_EXERCISE DESCRIPTION_: For the string "relative", search the entries below and copy every line where it appears.
•••••
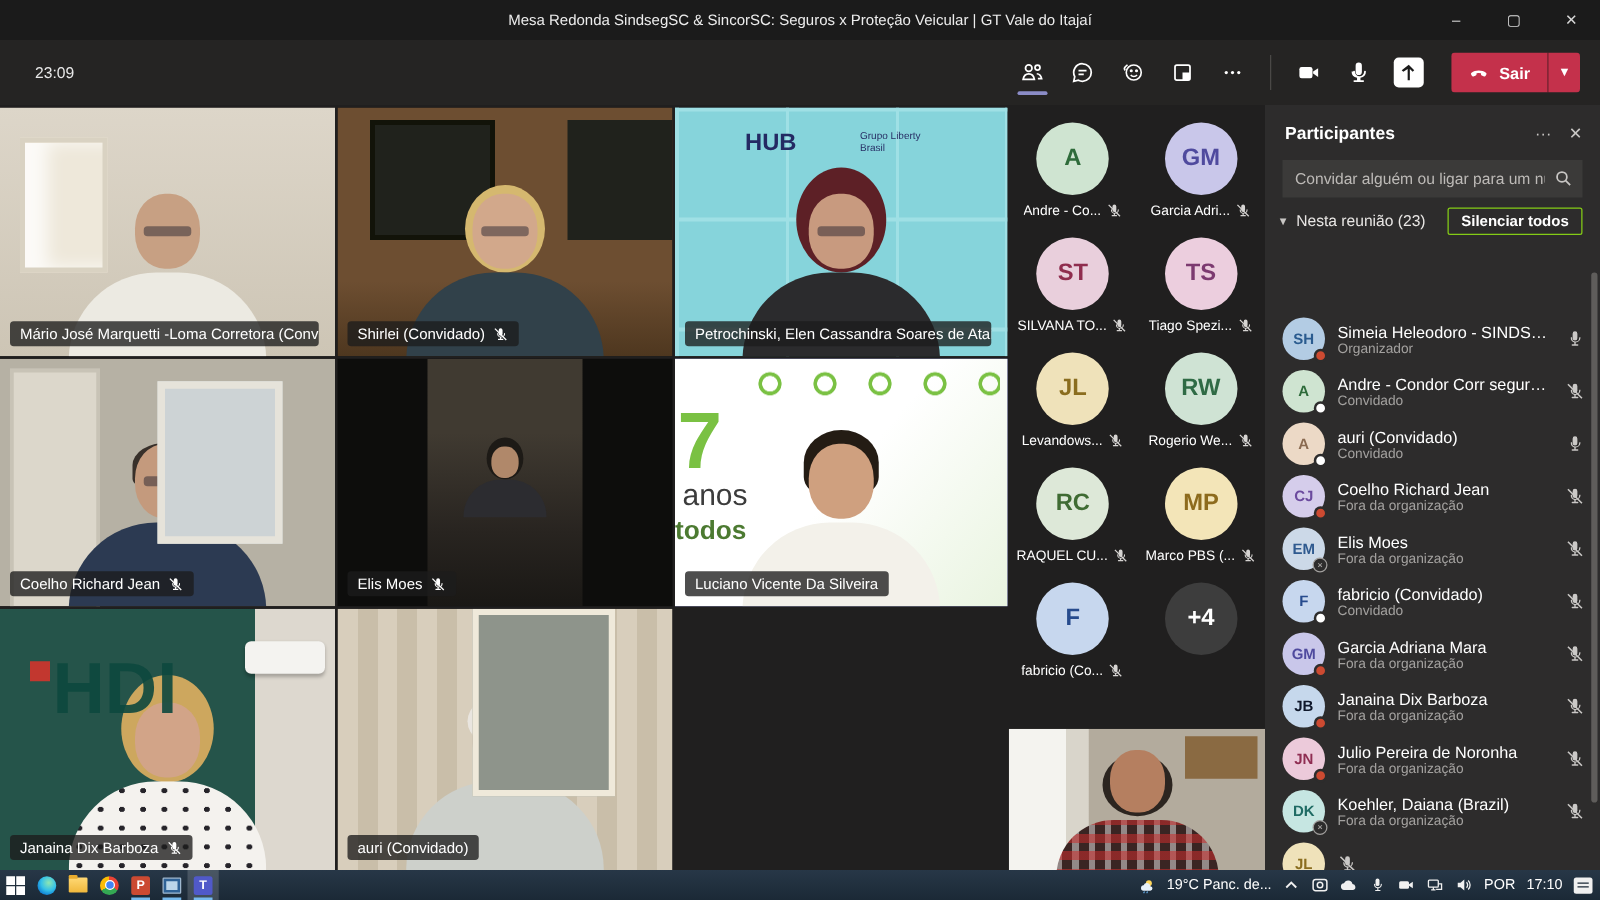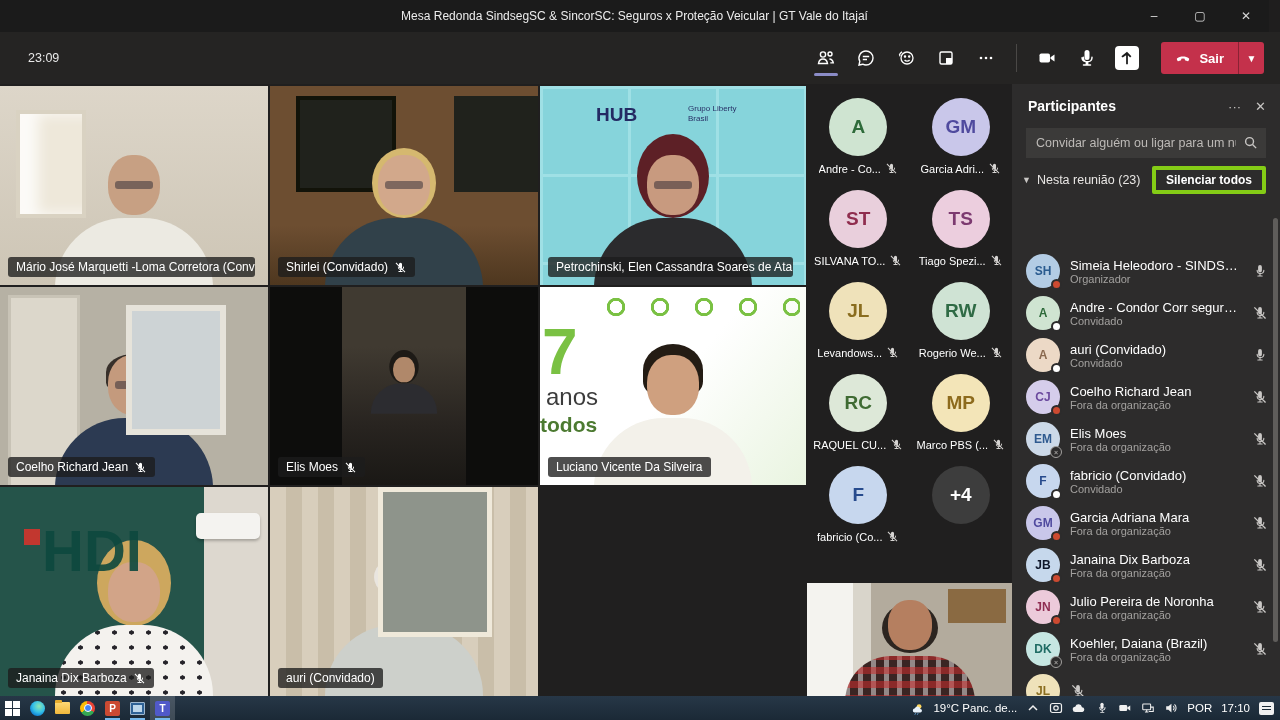--- a/index.html
+++ b/index.html
@@ -1,21 +1,21 @@
 <!DOCTYPE html>
 <html><head>
 <meta charset="utf-8">
 <style>
   * { margin:0; padding:0; box-sizing:border-box; }
   html,body { width:1280px; height:720px; overflow:hidden; background:#000;
     font-family:"Liberation Sans", sans-serif; }
   .window { position:relative; width:1280px; height:720px; background:#1f1e1e; }
 
   
-  .titlebar { position:absolute; top:0; left:0; right:11px; height:32px; background:#1b1b1b;
+  .titlebar { position:absolute; top:0; left:0; right:0; height:32px; background:#1b1b1b;
     display:flex; align-items:center; color:#fff; }
   .titlebar .title { flex:1; text-align:center; font-size:12px; color:#ececec; }
   .win-controls { position:absolute; right:0; top:0; height:32px; display:flex; }
   .win-btn { width:46px; height:32px; display:flex; align-items:center; justify-content:center;
     color:#d8d8d8; font-size:12px; }
 
   
   .toolbar { position:absolute; top:32px; left:0; right:0; height:52px; background:#252423;
     display:flex; align-items:center; color:#fff; }
   .clock { margin-left:28px; font-size:12.5px; color:#e8e8e8; }
@@ -174,21 +174,21 @@
     color:#e8e6e4; font-size:12.5px; padding:0 30px 0 10px; font-family:"Liberation Sans",sans-serif; }
   .searchbox input::placeholder { color:#bdbab7; }
   .searchbox svg { position:absolute; right:8px; top:7px; width:15px; height:15px; color:#c8c6c4; }
   .share-invite { margin:10px 14px 4px; height:27px; border:1px solid #8a8886; display:flex;
     align-items:center; justify-content:center; gap:8px; font-size:12.5px; font-weight:bold;
     color:#fff; border-radius:2px; }
   .share-invite svg { width:14px; height:14px; }
   .section-row { display:flex; align-items:center; padding:8px 14px 6px 10px; }
   .sec-caret { font-size:9px; color:#c8c6c4; margin-right:6px; }
   .sec-label { font-size:12.5px; color:#e8e6e4; flex:1; }
-  .mute-all { border:4px solid #84cc16; border-radius:2px; padding:3px 10px; font-size:12px;
+  .mute-all { border:1px solid #84cc16; border-radius:2px; padding:3px 10px; font-size:12px;
     font-weight:bold; color:#fff; background:transparent; }
   .plist { position:absolute; top:166px; bottom:0; left:0; right:0; overflow:hidden; }
   .prow { display:flex; align-items:center; gap:10px; padding:4px 12px 4px 14px; height:42px; }
   .pavatar { position:relative; width:34px; height:34px; border-radius:50%; flex:none;
     display:flex; align-items:center; justify-content:center; font-size:12px; font-weight:bold; }
   .pdot { position:absolute; right:-2px; bottom:-2px; width:11px; height:11px; border-radius:50%;
     border:2px solid #2d2c2c; }
   .pdot.x { background:#2d2c2c; border:1px solid #a19f9d; color:#a19f9d; font-size:7px;
     display:flex; align-items:center; justify-content:center; font-weight:bold; width:12px; height:12px; }
   .ptext { flex:1; min-width:0; }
•••••
_TASK RESULT_:
   .window { position:relative; width:1280px; height:720px; background:#1f1e1e; }
   .pavatar { position:relative; width:34px; height:34px; border-radius:50%; flex:none;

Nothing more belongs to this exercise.